What you are asked to do = Please return the lines below verbatim, beginning at the one that has "color: #0f172a ->" and stopping after the one that has "html: <div> <div>", and add no other lines.
BEGIN Records provided
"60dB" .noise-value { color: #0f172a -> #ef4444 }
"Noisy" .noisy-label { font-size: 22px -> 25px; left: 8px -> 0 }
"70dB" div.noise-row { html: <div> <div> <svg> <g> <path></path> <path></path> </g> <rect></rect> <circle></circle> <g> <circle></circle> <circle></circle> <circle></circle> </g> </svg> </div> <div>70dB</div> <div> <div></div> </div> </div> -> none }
END Records provided
BEGIN Records provided
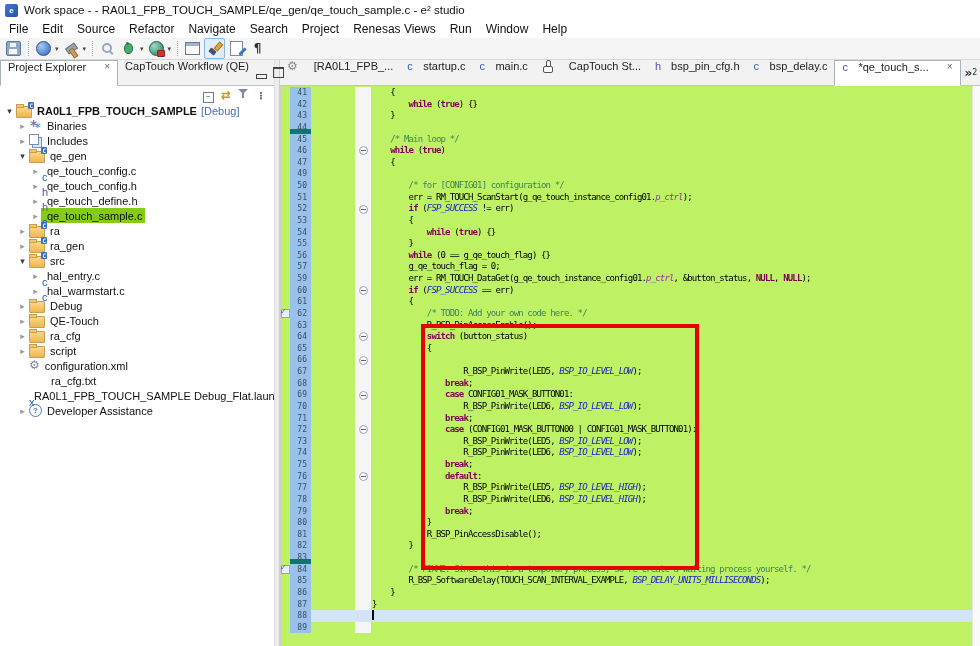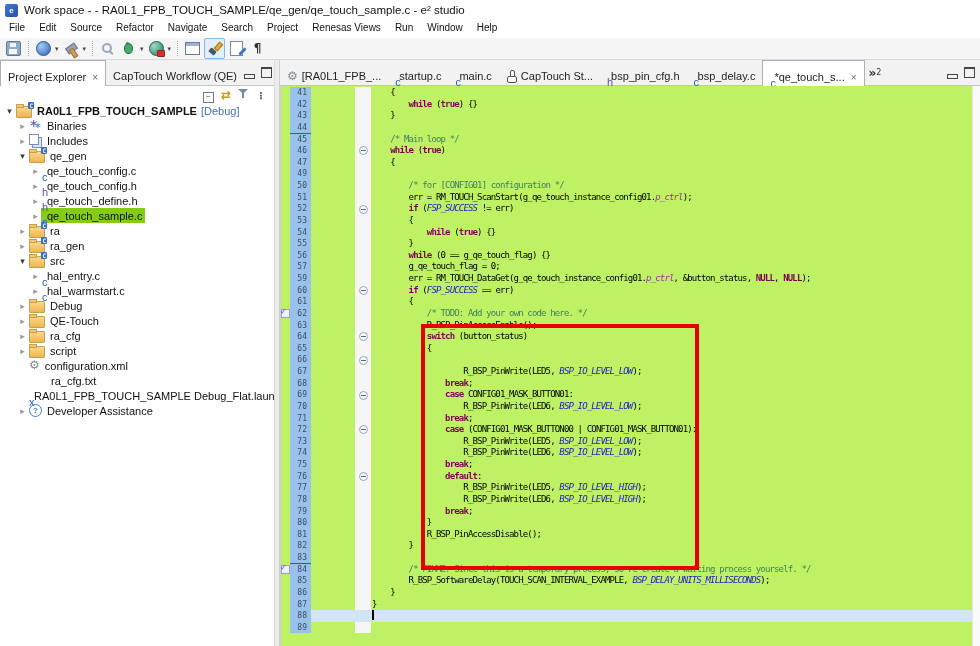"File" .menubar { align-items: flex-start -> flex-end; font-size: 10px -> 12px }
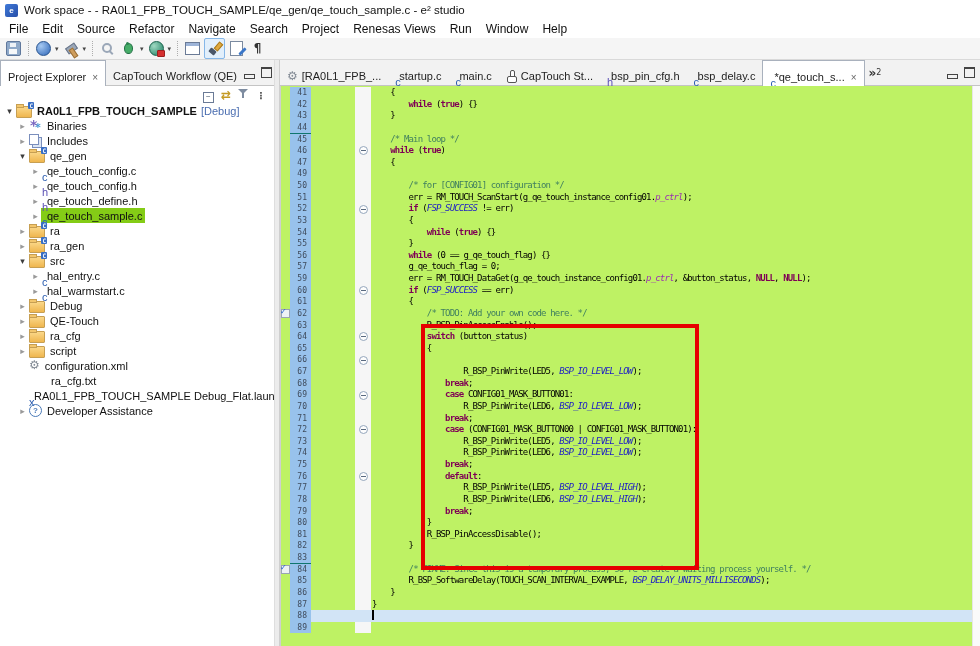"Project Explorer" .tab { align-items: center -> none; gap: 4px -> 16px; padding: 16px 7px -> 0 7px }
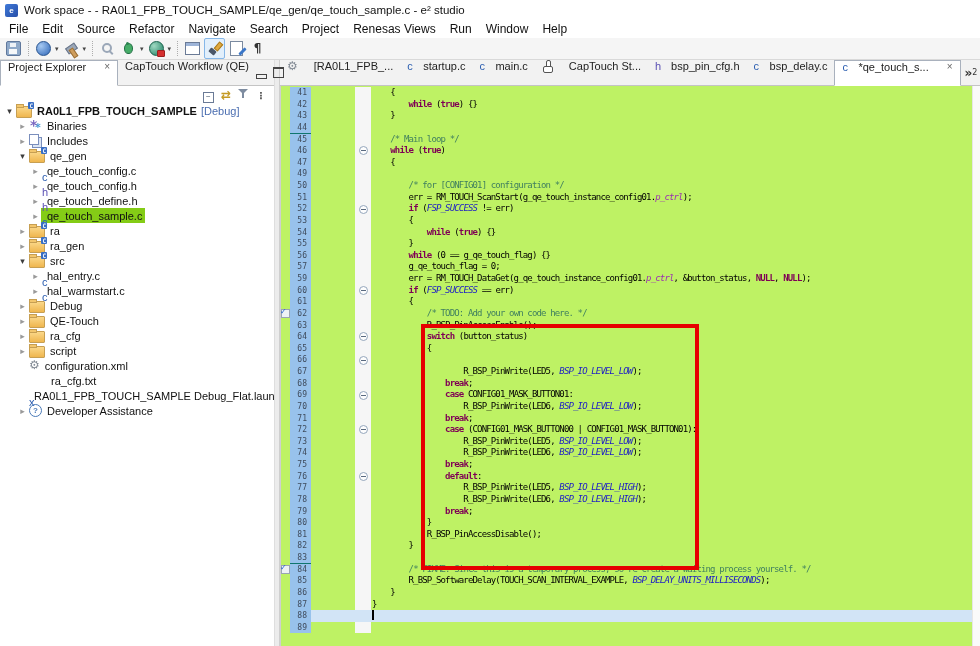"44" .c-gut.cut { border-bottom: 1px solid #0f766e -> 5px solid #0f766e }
END Records provided
BEGIN Records provided
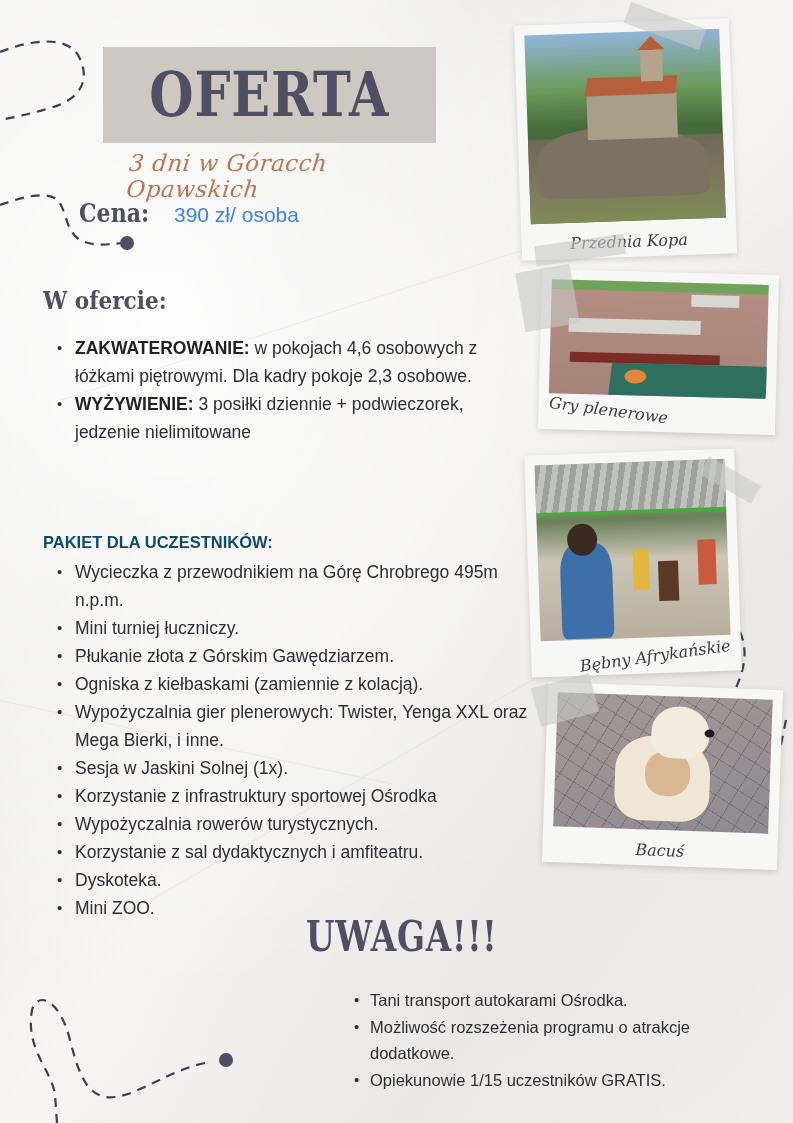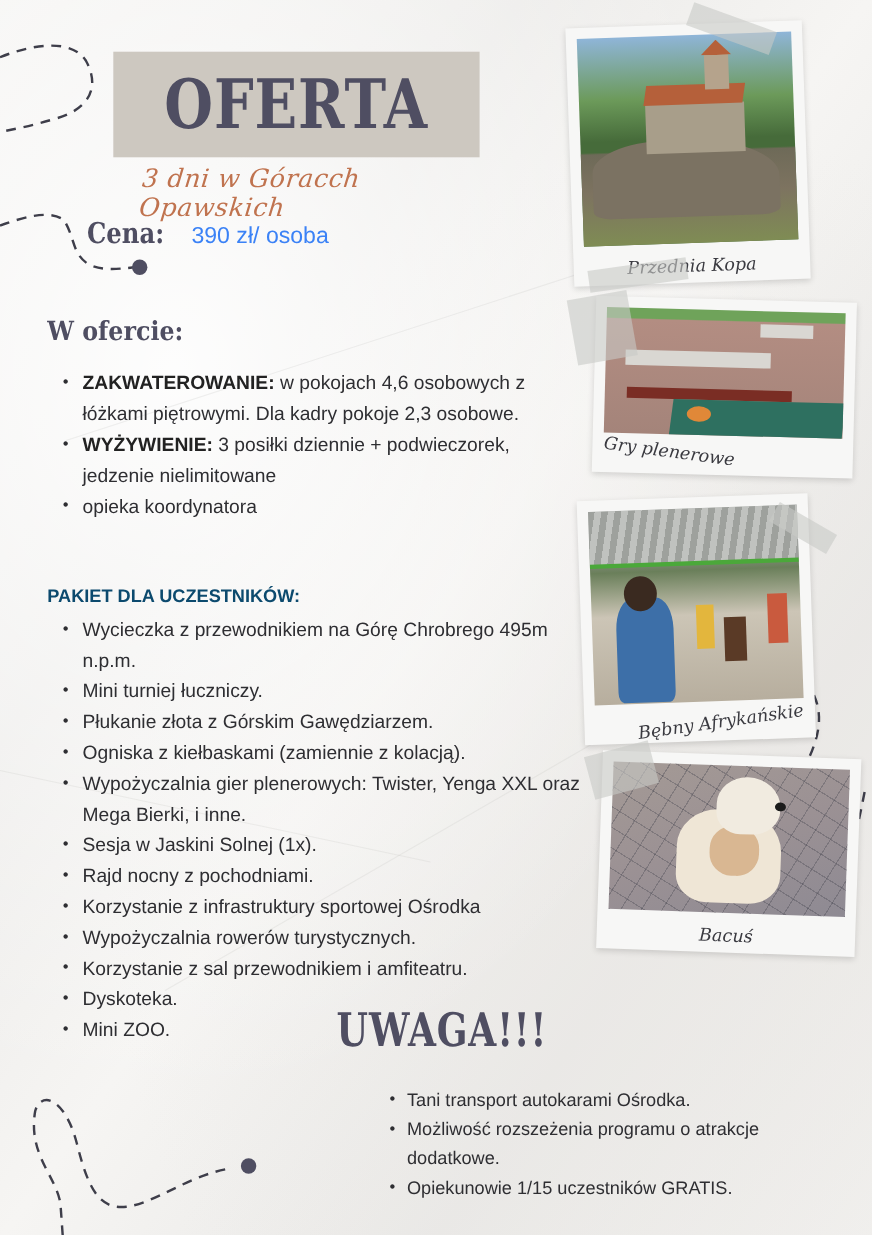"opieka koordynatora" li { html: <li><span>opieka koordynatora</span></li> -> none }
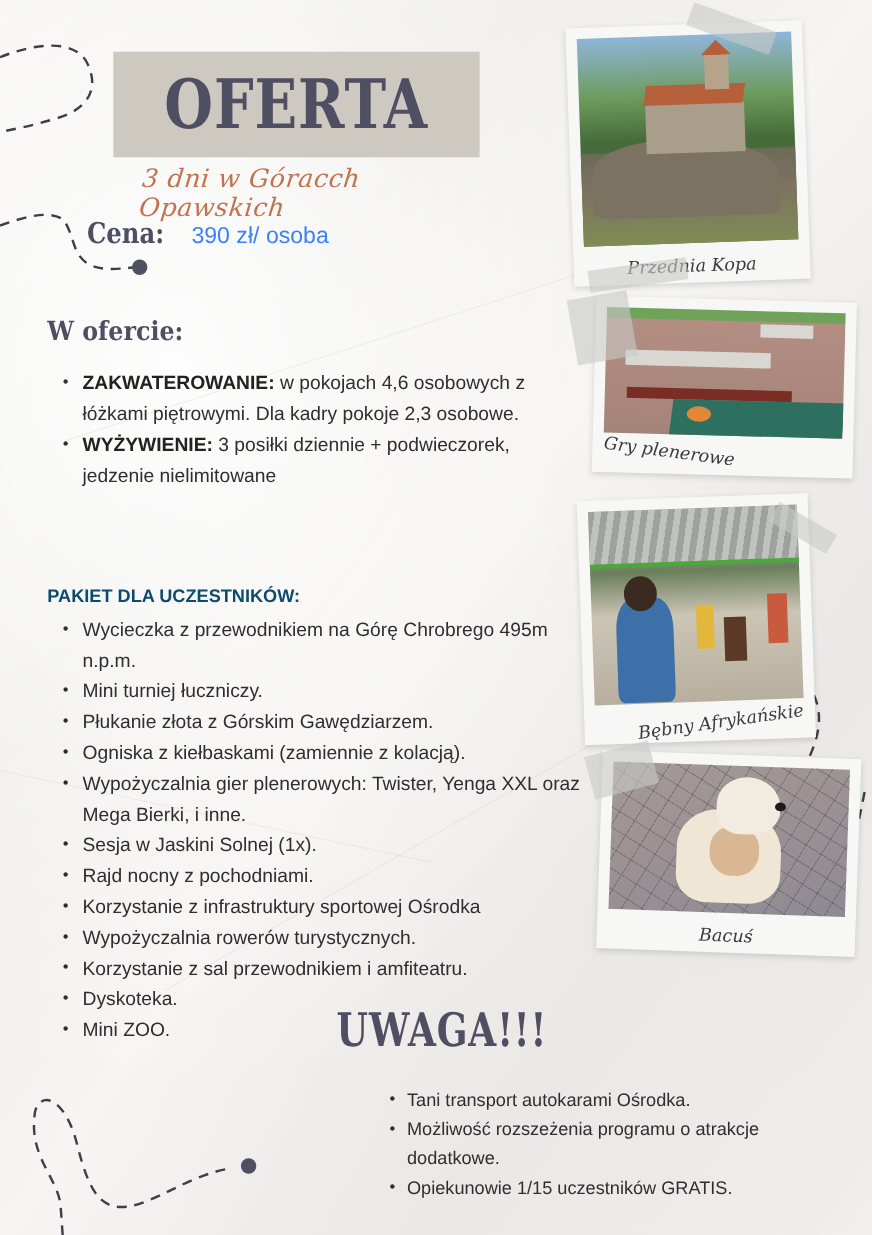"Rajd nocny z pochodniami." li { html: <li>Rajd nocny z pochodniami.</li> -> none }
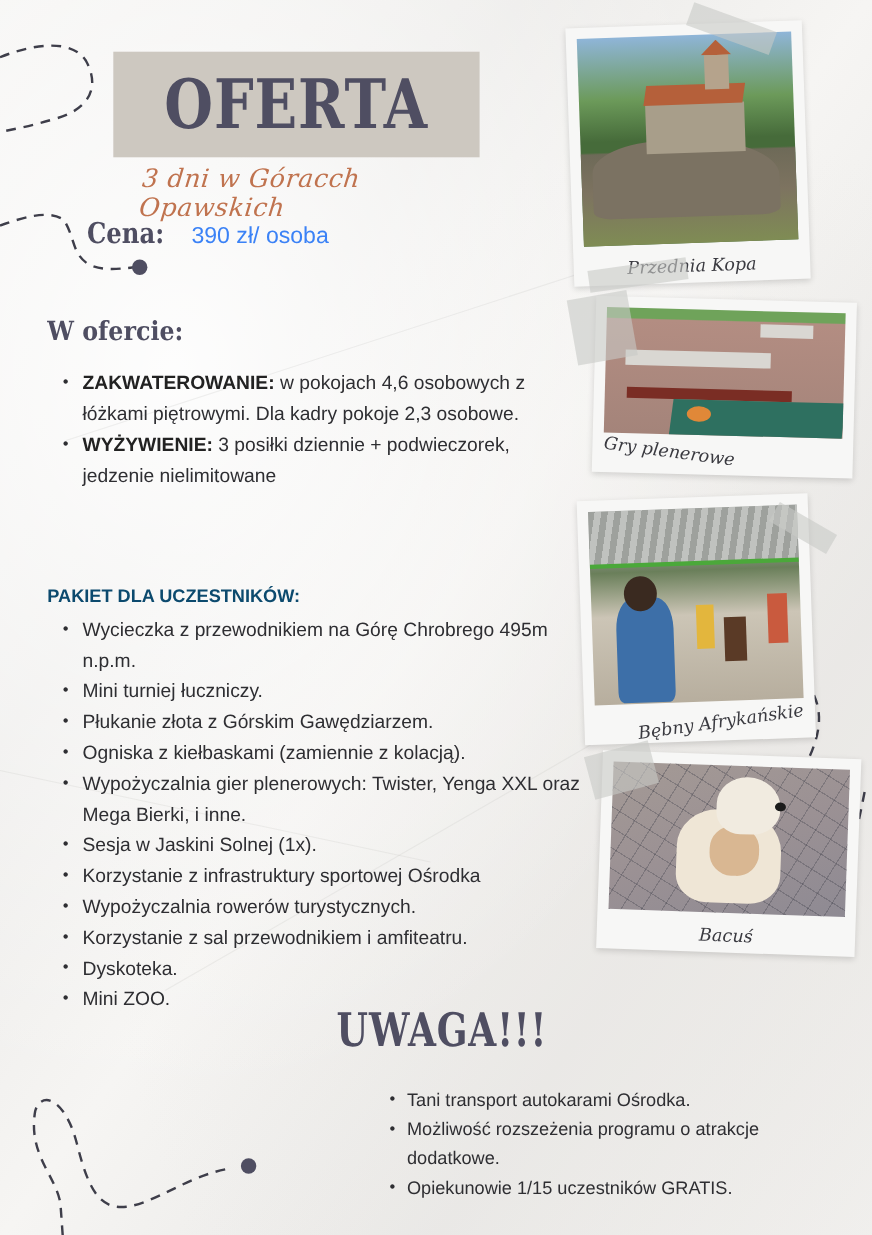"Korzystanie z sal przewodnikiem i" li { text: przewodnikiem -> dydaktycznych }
END Records provided
Expected answer =
"60dB" .noise-value { color: #0f172a -> #ef4444 }
"Noisy" .noisy-label { font-size: 22px -> 25px; left: 8px -> 0 }
"70dB" div.noise-row { html: <div> <div> <svg> <g> <path></path> <path></path> </g> <rect></rect> <circle></circle> <g> <circle></circle> <circle></circle> <circle></circle> </g> </svg> </div> <div>70dB</div> <div> <div></div> </div> </div> -> none }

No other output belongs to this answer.